Segment Open
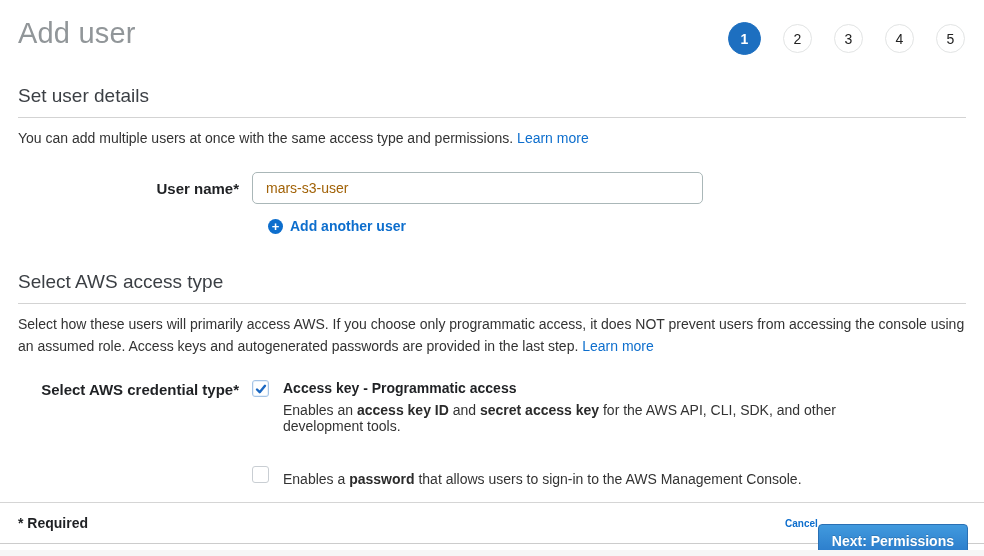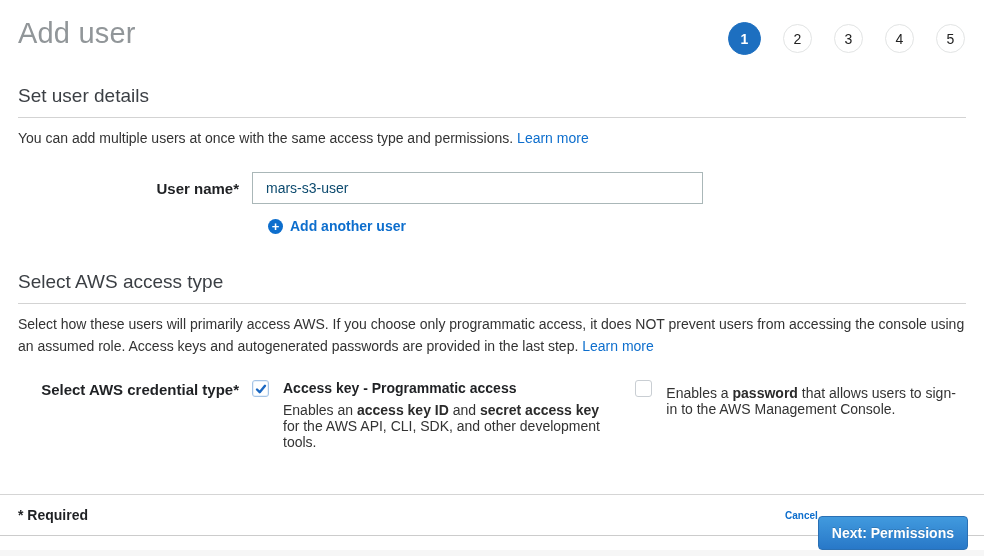--- a/index.html
+++ b/index.html
@@ -41,8 +41,8 @@
   }
   .form-label.cred { padding-top:1px; }
   .text-input {
-    width:451px; height:32px; border:1px solid #aab7b8; border-radius:0;
-    padding:0 13px; font-size:14px; color:#0c4a6e; font-family:"Liberation Sans", sans-serif;
+    width:451px; height:32px; border:1px solid #aab7b8; border-radius:5px;
+    padding:0 13px; font-size:14px; color:#a16207; font-family:"Liberation Sans", sans-serif;
     outline:none; background:#fff;
   }
   .add-user-row { margin-top:14px; padding-left:250px; display:flex; align-items:center; }

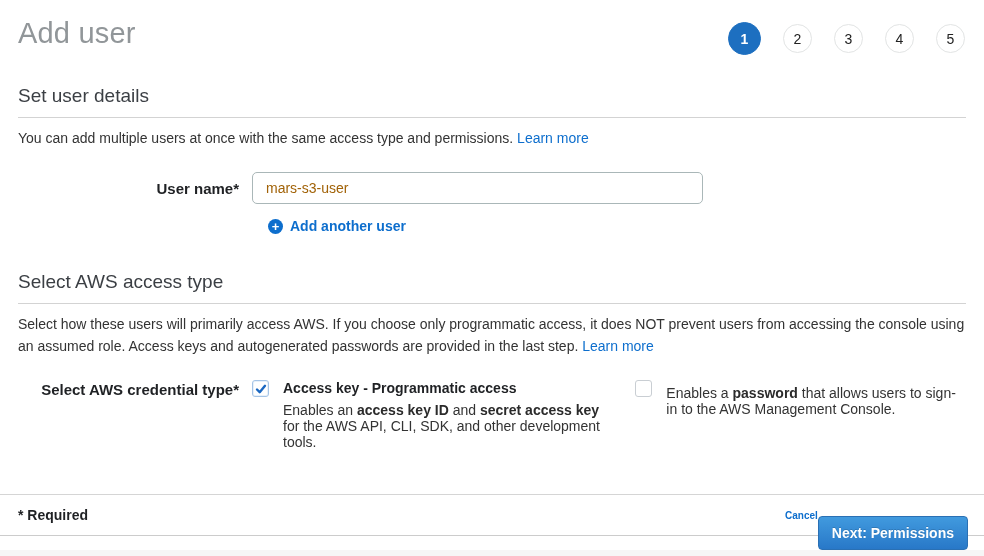--- a/index.html
+++ b/index.html
@@ -55,7 +55,7 @@
 
   
   .cred-form { }
-  .options-col { display:flex; gap:32px; }
+  .options-col { display:flex; flex-direction:column; gap:32px; }
   .option { display:flex; align-items:flex-start; }
   .checkbox {
     width:17px; height:17px; border:1px solid #c9ced3; border-radius:3px; background:#fff;

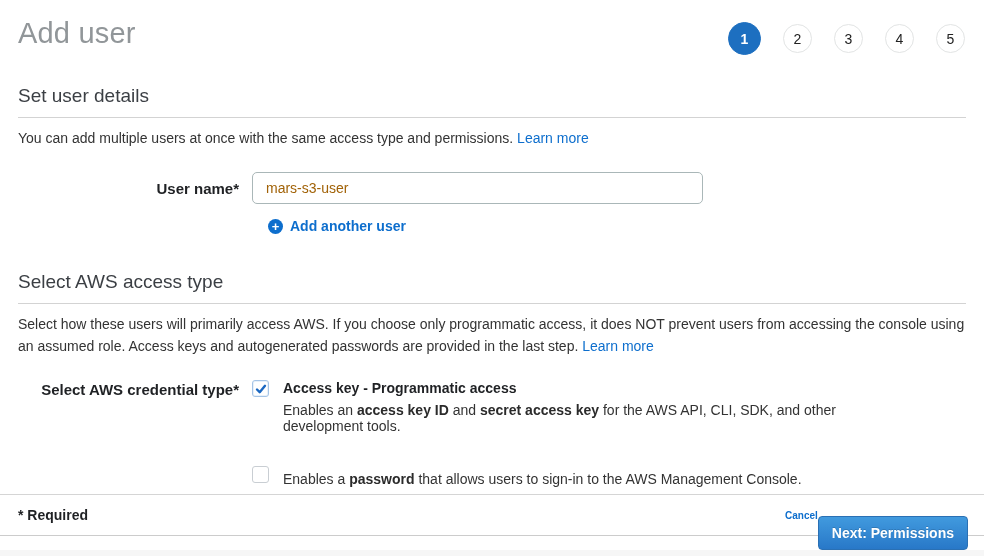--- a/index.html
+++ b/index.html
@@ -71,7 +71,7 @@
 
   
   .footer {
-    position:absolute; left:0; right:0; bottom:20px; height:42px; background:#fff;
+    position:absolute; left:0; right:0; bottom:12px; height:42px; background:#fff;
     border-top:1px solid #d5d5d5; border-bottom:1px solid #cccccc;
     display:flex; align-items:center; padding:0 16px 0 18px;
   }

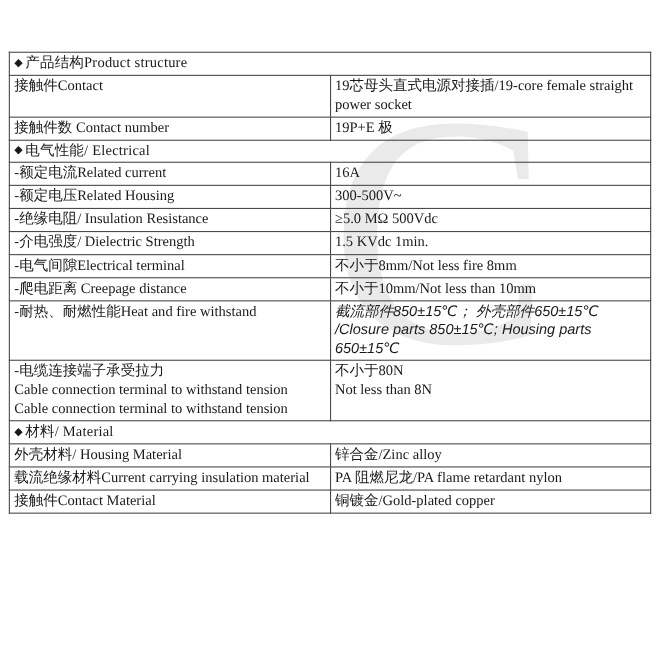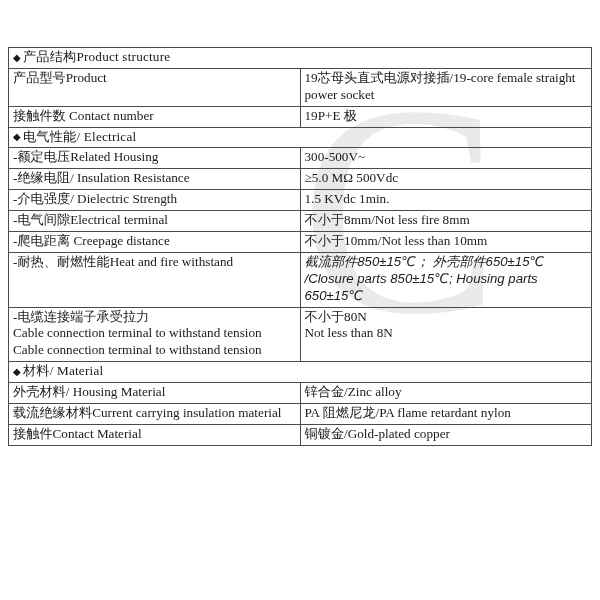--- a/index.html
+++ b/index.html
@@ -90,7 +90,7 @@
         <td class="section-cell" colspan="2"><span class="diamond">◆</span>产品结构Product structure</td>
       </tr>
       <tr>
-        <td class="label-cell">产品型号Product</td>
+        <td class="label-cell">接触件Contact</td>
         <td class="value-cell">19芯母头直式电源对接插/19-core female straight power socket</td>
       </tr>
       <tr>

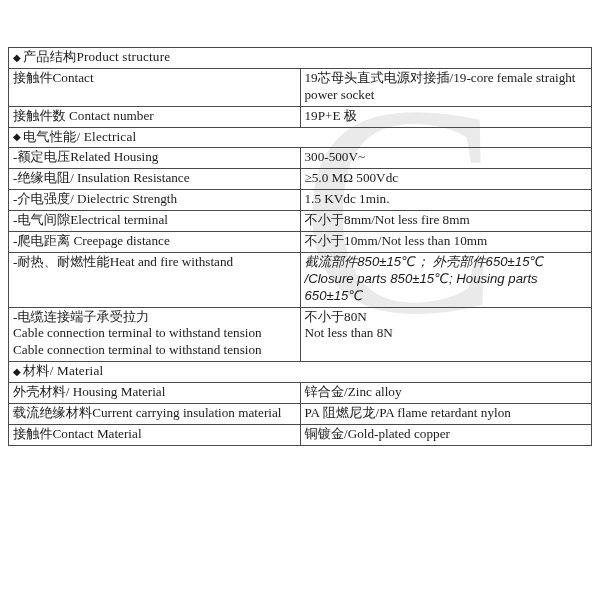--- a/index.html
+++ b/index.html
@@ -102,6 +102,10 @@
         <td class="section-cell" colspan="2"><span class="diamond">◆</span>电气性能/ Electrical</td>
       </tr>
       <tr>
+        <td class="label-cell">-额定电流Related current</td>
+        <td class="value-cell">16A</td>
+      </tr>
+      <tr>
         <td class="label-cell">-额定电压Related Housing</td>
         <td class="value-cell">300-500V~</td>
       </tr>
Segment Closed
**Required action:**
Write out the entries above verbatim, without pictures.

**Response to this task:**
--- a/index.html
+++ b/index.html
@@ -41,8 +41,8 @@
   }
   .form-label.cred { padding-top:1px; }
   .text-input {
-    width:451px; height:32px; border:1px solid #aab7b8; border-radius:0;
-    padding:0 13px; font-size:14px; color:#0c4a6e; font-family:"Liberation Sans", sans-serif;
+    width:451px; height:32px; border:1px solid #aab7b8; border-radius:5px;
+    padding:0 13px; font-size:14px; color:#a16207; font-family:"Liberation Sans", sans-serif;
     outline:none; background:#fff;
   }
   .add-user-row { margin-top:14px; padding-left:250px; display:flex; align-items:center; }

--- a/index.html
+++ b/index.html
@@ -55,7 +55,7 @@
 
   
   .cred-form { }
-  .options-col { display:flex; gap:32px; }
+  .options-col { display:flex; flex-direction:column; gap:32px; }
   .option { display:flex; align-items:flex-start; }
   .checkbox {
     width:17px; height:17px; border:1px solid #c9ced3; border-radius:3px; background:#fff;

--- a/index.html
+++ b/index.html
@@ -71,7 +71,7 @@
 
   
   .footer {
-    position:absolute; left:0; right:0; bottom:20px; height:42px; background:#fff;
+    position:absolute; left:0; right:0; bottom:12px; height:42px; background:#fff;
     border-top:1px solid #d5d5d5; border-bottom:1px solid #cccccc;
     display:flex; align-items:center; padding:0 16px 0 18px;
   }

--- a/index.html
+++ b/index.html
@@ -90,7 +90,7 @@
         <td class="section-cell" colspan="2"><span class="diamond">◆</span>产品结构Product structure</td>
       </tr>
       <tr>
-        <td class="label-cell">产品型号Product</td>
+        <td class="label-cell">接触件Contact</td>
         <td class="value-cell">19芯母头直式电源对接插/19-core female straight power socket</td>
       </tr>
       <tr>

--- a/index.html
+++ b/index.html
@@ -102,6 +102,10 @@
         <td class="section-cell" colspan="2"><span class="diamond">◆</span>电气性能/ Electrical</td>
       </tr>
       <tr>
+        <td class="label-cell">-额定电流Related current</td>
+        <td class="value-cell">16A</td>
+      </tr>
+      <tr>
         <td class="label-cell">-额定电压Related Housing</td>
         <td class="value-cell">300-500V~</td>
       </tr>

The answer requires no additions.